Supplied information:
----

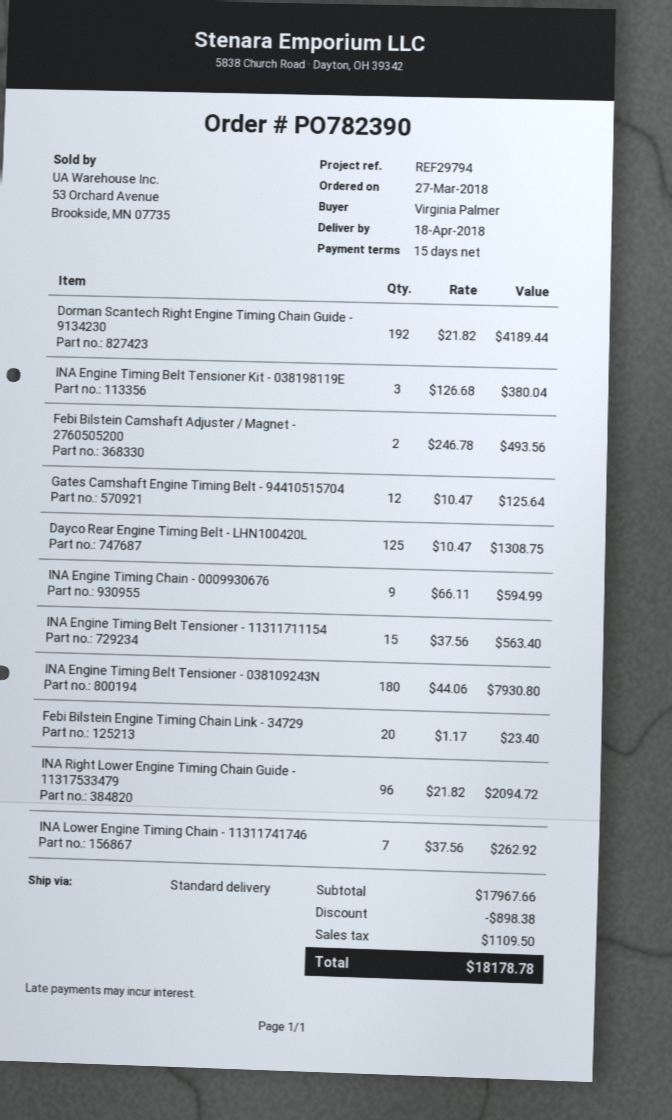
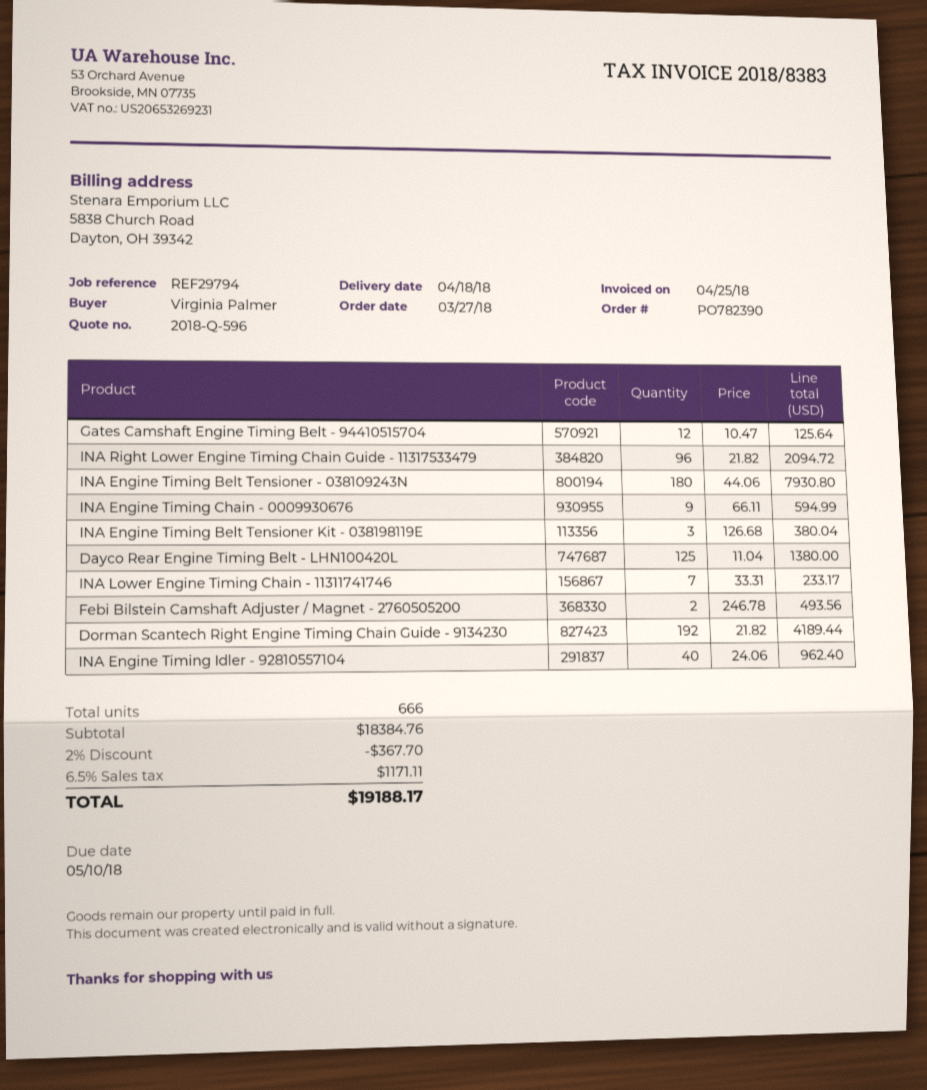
Dayco Rear Engine Timing Belt - LHN100420L: 125 x 10.47 = 1308.75 -> 125 x 11.04 = 1380.00
INA Engine Timing Belt Tensioner - 11311711154: 15 x 37.56 = 563.40 -> none
Febi Bilstein Engine Timing Chain Link - 34729: 20 x 1.17 = 23.40 -> none
INA Lower Engine Timing Chain - 11311741746: 7 x 37.56 = 262.92 -> 7 x 33.31 = 233.17
INA Engine Timing Idler - 92810557104: none -> 40 x 24.06 = 962.40
subtotal: 17967.66 -> 18384.76
discount: 898.38 -> 367.70
tax: 1109.50 -> 1171.11
total: 18178.78 -> 19188.17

----

Write out exactly the lines of the material above, starting with the first and finishing with the line that contains "INA Engine Timing Idler", without pictures.

Dayco Rear Engine Timing Belt - LHN100420L: 125 x 10.47 = 1308.75 -> 125 x 11.04 = 1380.00
INA Engine Timing Belt Tensioner - 11311711154: 15 x 37.56 = 563.40 -> none
Febi Bilstein Engine Timing Chain Link - 34729: 20 x 1.17 = 23.40 -> none
INA Lower Engine Timing Chain - 11311741746: 7 x 37.56 = 262.92 -> 7 x 33.31 = 233.17
INA Engine Timing Idler - 92810557104: none -> 40 x 24.06 = 962.40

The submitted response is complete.